En 2018, la gamme est reformulée avec les nouvelles avancées techniques, et adaptée à un public plus large. « Notre définition de la clean beauty est de nous remettre en question en permanence. Le produit parfait n’existe pas. À partir du moment où l’on introduit un corps étranger dans l’océan, c’est difficile de se dire qu’il n’aura pas d’impact. Avec des produits hyper water resistant, on limite la dissolution dans l’eau », ajoute Raphaël Vannier.
Les nouveaux développements combinant filtres organiques et minéraux, s’appuient sur des produits anhydres, ou sur des bases huileuses, ainsi que sur un choix de filtres raisonné. « Nous essayons d’utiliser le moins de filtres possibles dans nos formules, tout en étant sur du SPF 50+. L’objectif est d’avoir le produit le plus juste à l’instant T », précise le co-fondateur.
Avec dix références, une distribution renforcée, un site de vente en ligne et une présence forte sur Instagram, le succès est au rendez-vous pour SeventyOnePercent. Les produits se déclinent avec des formules de 80% à 100 % de naturalité pour certains produits, en trois teintes : invisible, blanc (assumé par les surfers/sportifs) ou coloré (ludique pour les enfants).
« Nous avons un très bon accueil parce que nous traitons le sujet différemment, en jouant de transparence sur nos messages. On ne prétend pas faire le meilleur produit, on essaie de faire le produit le plus juste. Il faut aussi décomplexer le discours et faire que le temps au soleil reste un moment de plaisir », assure Raphaël Vannier.
Moins de filtres ?
En l’absence d’alternatives « idéales » aux filtres solaires, les laboratoires travaillent effectivement à la possibilité d’en réduire la quantité pour un résultat équivalent.

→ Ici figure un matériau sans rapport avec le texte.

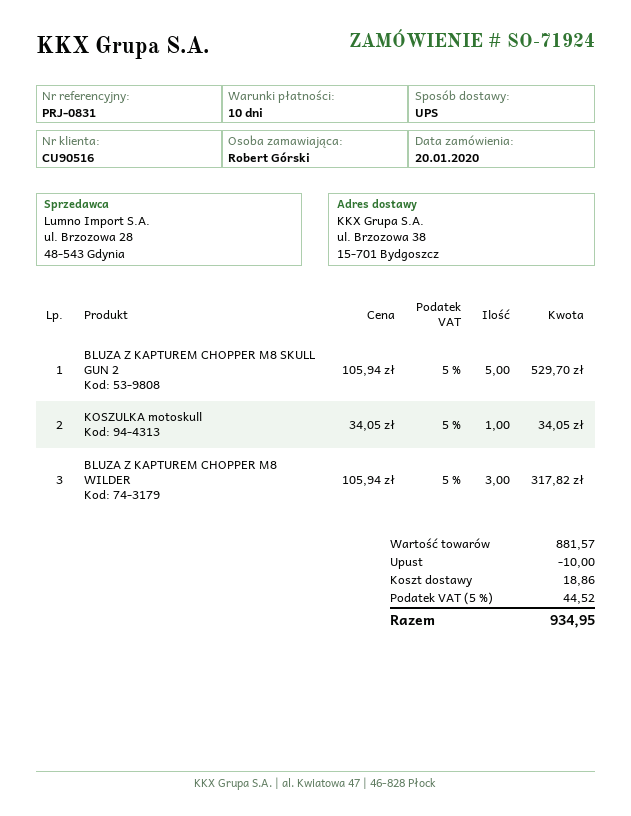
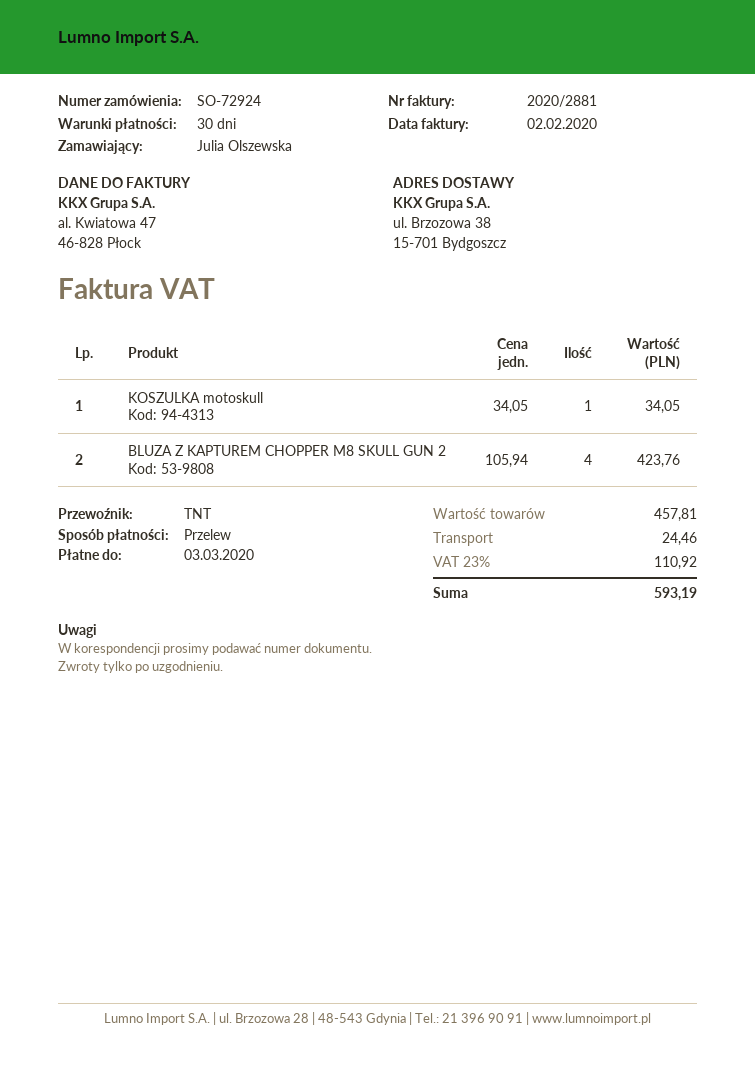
order number: SO-71924 -> SO-72924
payment terms: 10 days -> 30 days
ordered by: Robert Górski -> Julia Olszewska
shipping method: UPS -> TNT
BLUZA Z KAPTUREM CHOPPER M8 SKULL GUN 2: 5 x 105.94 = 529.70 -> 4 x 105.94 = 423.76
BLUZA Z KAPTUREM CHOPPER M8 WILDER: 3 x 105.94 = 317.82 -> none
subtotal: 881.57 -> 457.81
discount: 10.00 -> none
shipping: 18.86 -> 24.46
tax: 5% = 44.52 -> 23% = 110.92
total: 934.95 -> 593.19

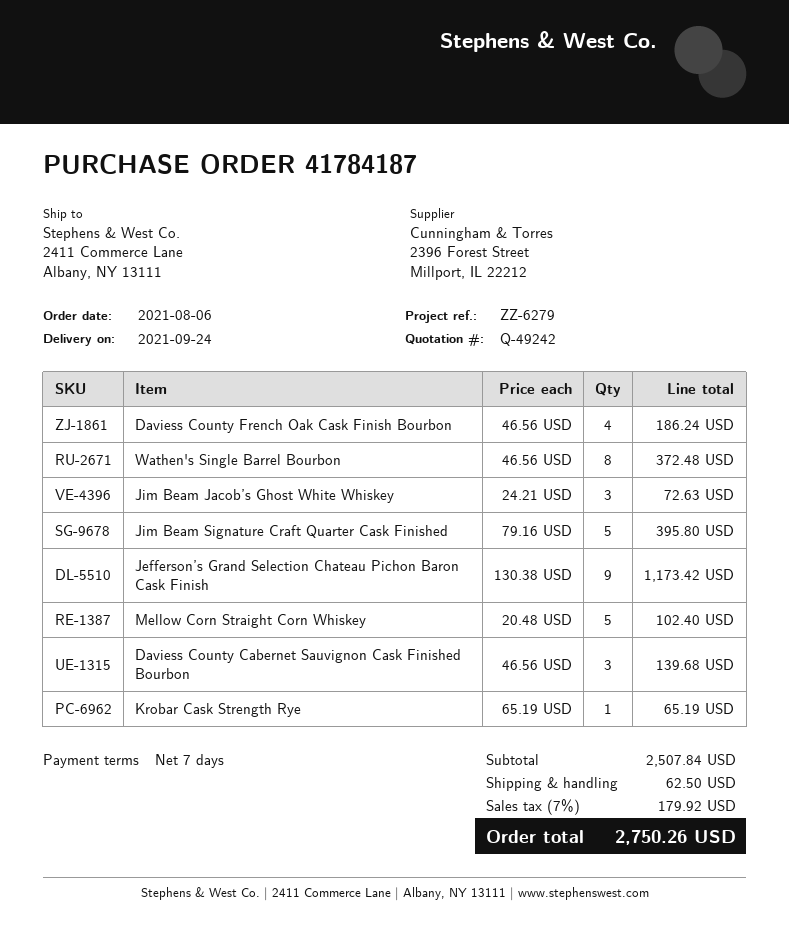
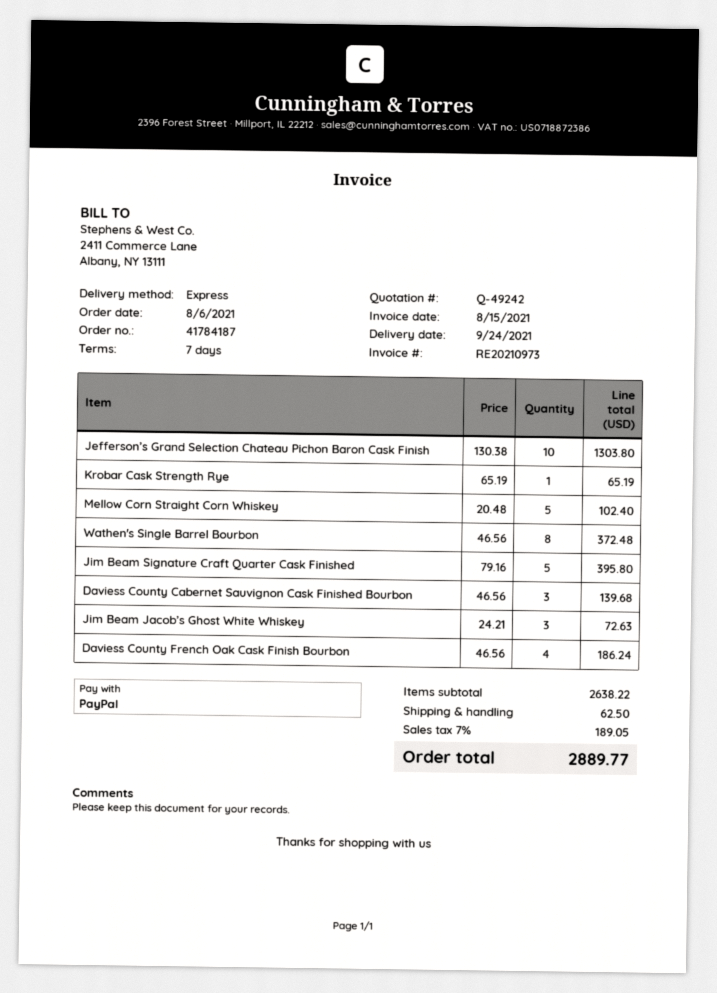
Jefferson’s Grand Selection Chateau Pichon Baron Cask Finish: 9 x 130.38 = 1173.42 -> 10 x 130.38 = 1303.80
subtotal: 2507.84 -> 2638.22
tax: 7% = 179.92 -> 7% = 189.05
total: 2750.26 -> 2889.77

C’est le cas du Laboratoire Shadeline qui, en synergie avec les autres laboratoires du groupe Anjac Health & Beauty, auquel il est affilié, travaille sur un complexe moléculaire naturel breveté, le SPF Boost. Ce complexe d’ingrédients naturels vient multiplier la puissance des filtres chimiques et minéraux et permet ainsi d’en réduire la quantité sans sacrifier à l’efficacité d’une protection SPF 50+, et toujours avec une belle sensorialité. Actuellement en phase de développement, au sein des Laboratoires Shadeline, Sicaf et Innovi, l’inventeur de l’ingrédient, le SPF Boost devrait être commercialisé cette année.
« La protection solaire, parce qu’elle a un intérêt de santé publique va de plus en plus s’utiliser partout dans notre environnement, voire tous les jours. Les filtres ne doivent pas être la seule réponse à la protection. Il faut prendre de nouvelles habitudes. Nous travaillons aussi sur le sans filtre, qui prendra plus de temps », conclut Ludivine Burlot.